Pisces is a video advertisement generator using Cohere (chat API), Hugging Face (video generation), Google (text to speech) and a background music generation model that harnesses the power of Recurrent Neural Networks (RNNs) specifically Long Short-Term Memory (LSTM) units. This model generates soothing background music tailored to text prompts and advertisements by learning from a vast database of MIDI files.
- User Input: The user provides a text prompt describing the desired advertisement. This could include product details, target audience, desired tone, and other relevant information.
- Cohere Chat API: The text prompt is processed using Cohere's chat API, which generates a coherent and engaging ad script based on the provided input.
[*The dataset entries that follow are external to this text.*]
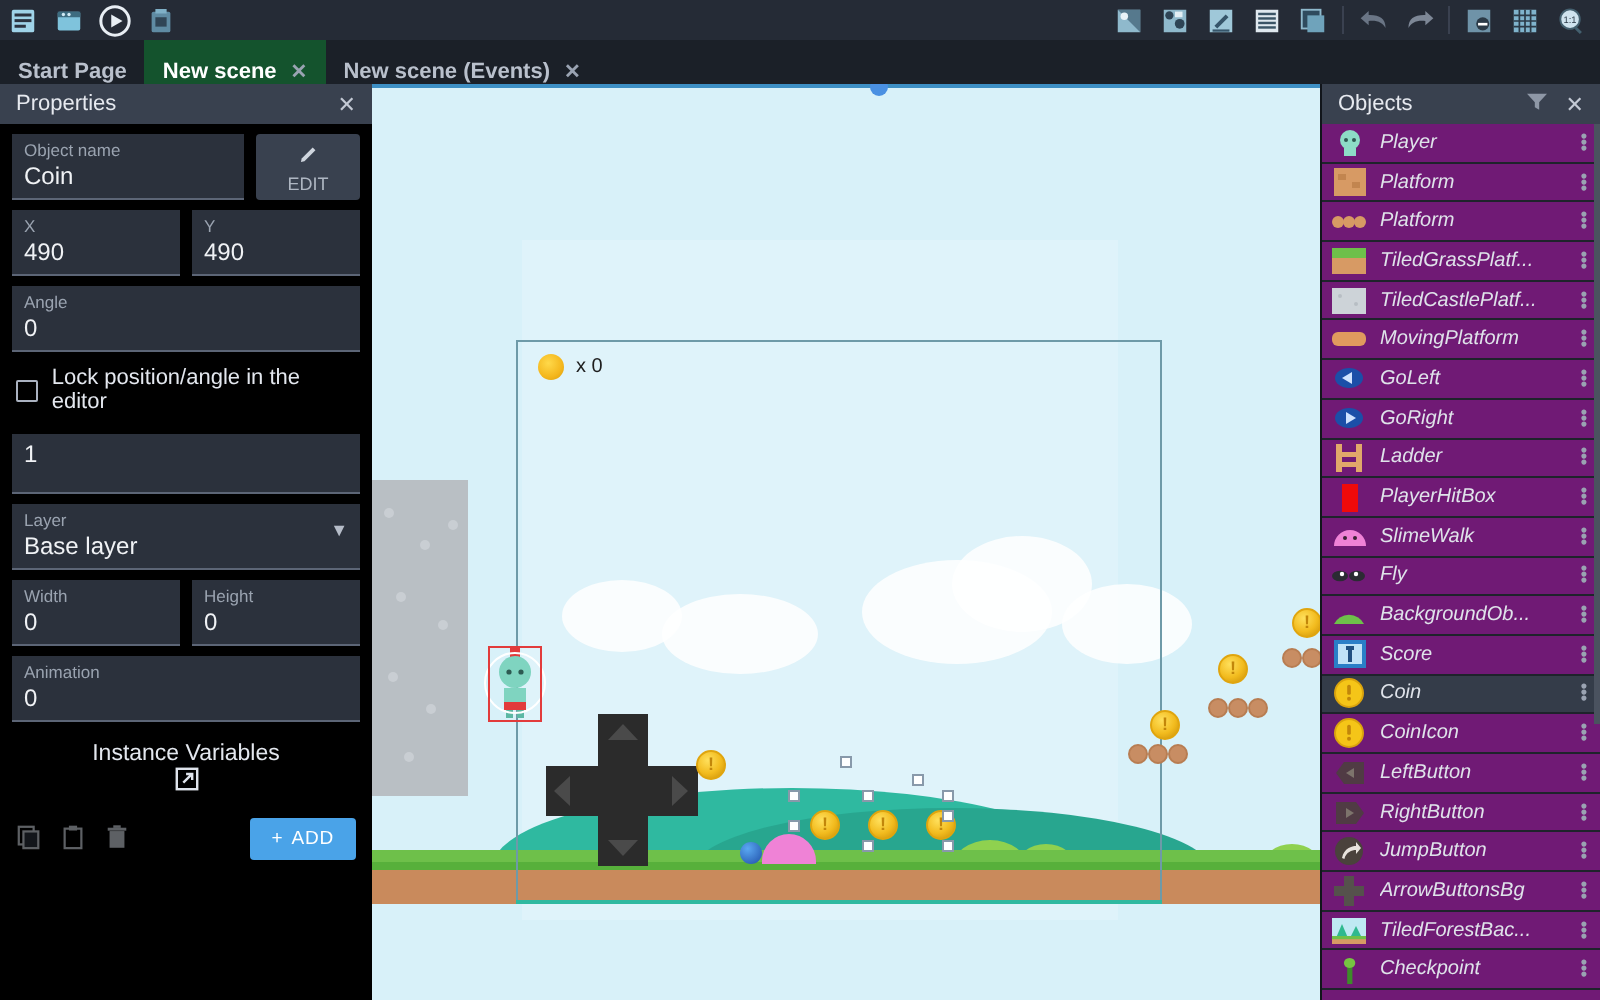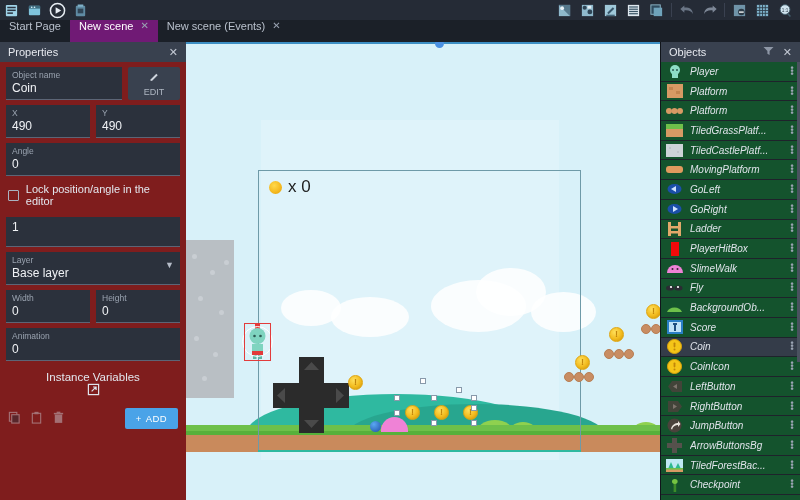--- a/index.html
+++ b/index.html
@@ -32,8 +32,8 @@
     background:#1b2028; display:flex; align-items:flex-end;
   }
   .tab{
-    height:22px; display:flex; align-items:flex-start; padding:0 9px;
-    font-size:11px; color:#b9c0cc; white-space:nowrap;
+    height:22px; display:flex; align-items:flex-end; padding:0 9px;
+    font-size:11px; color:#b9c0cc; white-space:nowrap;font-weight:bold;
   }
   .tab.active{ background:#701a75; color:#ffffff; }
   .tab .tclose{ margin-left:7px; font-size:10px; color:#9aa3b2; }

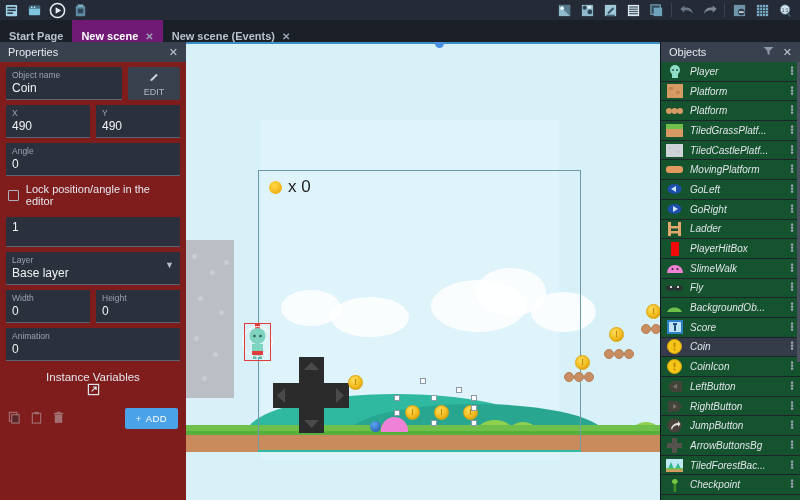--- a/index.html
+++ b/index.html
@@ -35,7 +35,7 @@
     height:22px; display:flex; align-items:flex-end; padding:0 9px;
     font-size:11px; color:#b9c0cc; white-space:nowrap;font-weight:bold;
   }
-  .tab.active{ background:#701a75; color:#ffffff; }
+  .tab.active{ background:#14532d; color:#ffffff; }
   .tab .tclose{ margin-left:7px; font-size:10px; color:#9aa3b2; }
 
   

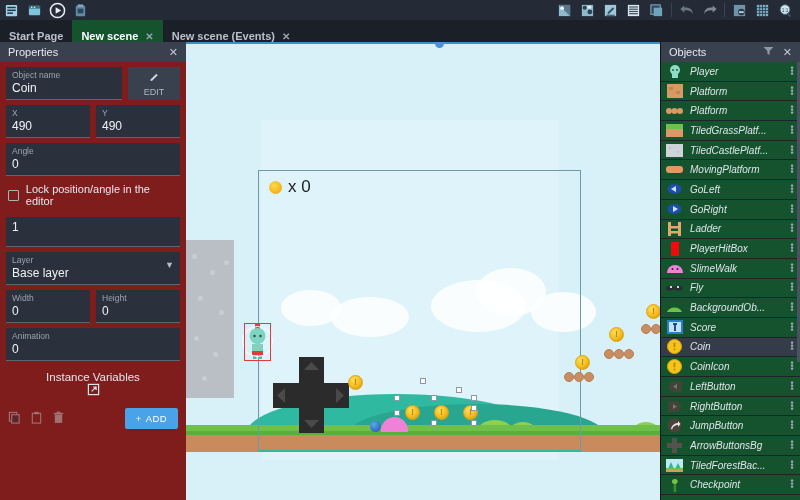--- a/index.html
+++ b/index.html
@@ -41,7 +41,7 @@
   
   #props{
     position:absolute; left:0; top:42px; width:187px; height:458px;
-    background:#7f1d1d; border-right:1px solid #11151b;
+    background:#000000; border-right:1px solid #11151b;
   }
   .panel-head{
     height:20px; background:#39414f; display:flex; align-items:center;

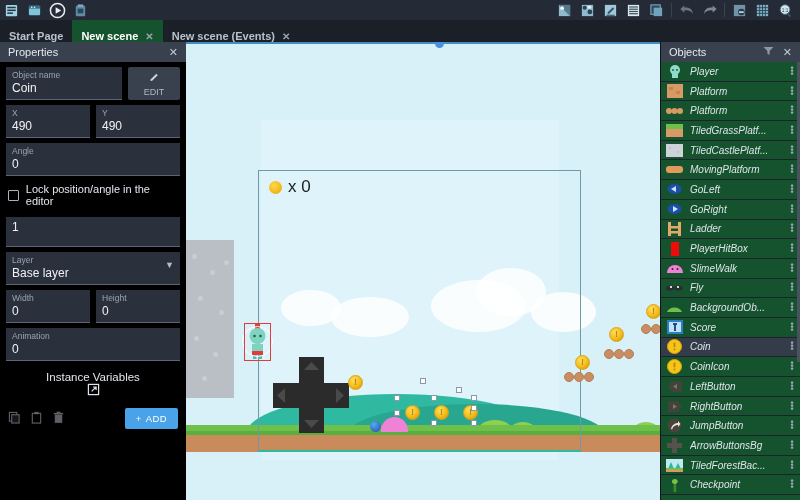--- a/index.html
+++ b/index.html
@@ -168,7 +168,7 @@
   
   #objects{
     position:absolute; left:660px; top:42px; width:140px; height:458px;
-    background:#14532d; border-left:1px solid #11151b;
+    background:#701a75; border-left:1px solid #11151b;
   }
   #objlist{ position:absolute; top:20px; left:0; width:140px; height:438px; overflow:hidden;}
   .objrow{

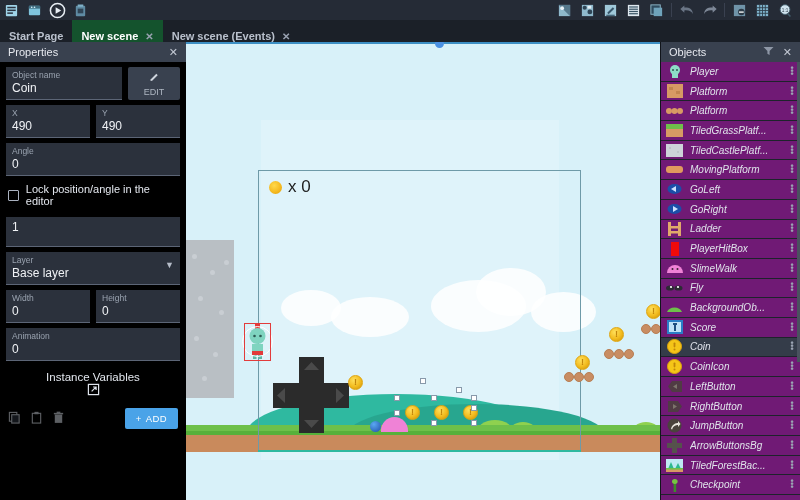--- a/index.html
+++ b/index.html
@@ -106,7 +106,7 @@
     width:13px;height:13px;border-radius:50%;
     background:radial-gradient(circle at 40% 35%, #ffd94a 0%, #f4b71d 60%, #d99a09 100%);
   }
-  .hud-txt{ font-size:17px; color:#1d1d1d; font-family:"Liberation Sans", sans-serif;}
+  .hud-txt{ font-size:10px; color:#1d1d1d; font-family:"Liberation Sans", sans-serif;}
 
   .castle{
     position:absolute; left:0px; top:198px; width:48px; height:158px;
- Video Generation: The generated ad script is then fed into Hugging Face's video generation model. This model creates a visual representation of the script, producing a video that aligns with the described advertisement.
- Voice Over: Google’s text-to-speech API is used to convert the ad script into natural-sounding speech. This voiceover is synchronized with the video to provide an engaging auditory experience.
- Background Music Generation RNNs (LSTMs): The background music generation model is trained on a vast database of MIDI files. It utilizes Recurrent Neural Networks (RNNs), specifically Long Short-Term Memory (LSTM) units, which are effective in capturing temporal dependencies in music sequences. Given the ad script, the model generates soothing background music that complements the tone and mood of the advertisement. The LSTM units ensure the music flows naturally and fits well with the video's narrative.
- Final Output: The generated video, synchronized voiceover, and background music are integrated to produce the final advertisement. The result is a cohesive video ad with engaging visuals, clear narration, and soothing background music tailored to the content.
output.mp4
celeste_piano.mp4
music_hype.mp4
The architecture of Pisces draws inspiration from the advancements in LSTM-based music generation models.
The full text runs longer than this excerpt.